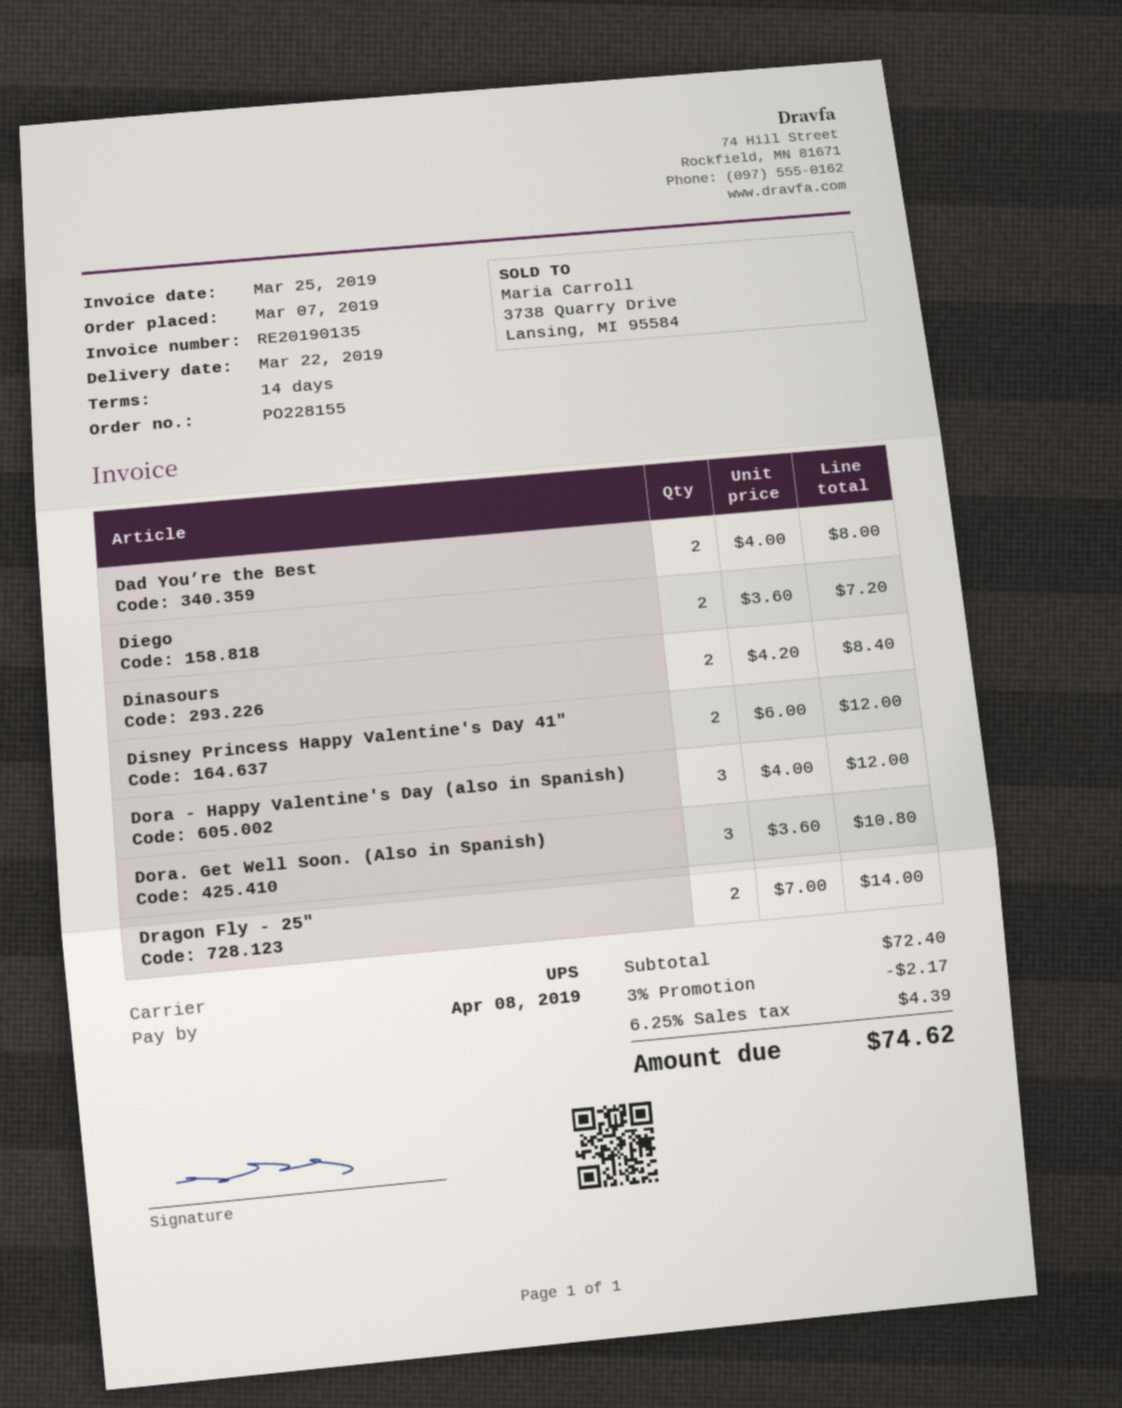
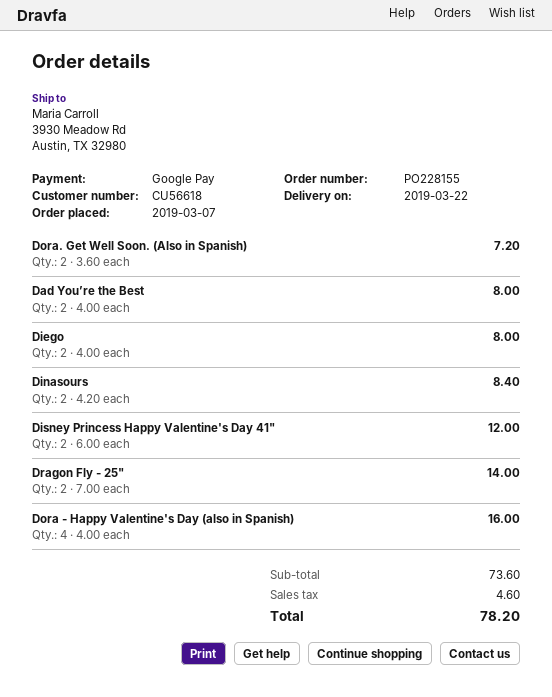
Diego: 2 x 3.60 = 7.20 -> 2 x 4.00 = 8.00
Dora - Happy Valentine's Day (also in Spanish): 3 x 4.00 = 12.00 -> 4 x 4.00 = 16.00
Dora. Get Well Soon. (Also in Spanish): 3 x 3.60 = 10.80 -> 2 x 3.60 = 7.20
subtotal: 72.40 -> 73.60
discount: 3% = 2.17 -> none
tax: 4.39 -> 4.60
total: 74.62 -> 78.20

--------------------------------

• [Exercise details]:
Copy out all the lines of the records that include "Dora".

• [Written solution]:
Dora - Happy Valentine's Day (also in Spanish): 3 x 4.00 = 12.00 -> 4 x 4.00 = 16.00
Dora. Get Well Soon. (Also in Spanish): 3 x 3.60 = 10.80 -> 2 x 3.60 = 7.20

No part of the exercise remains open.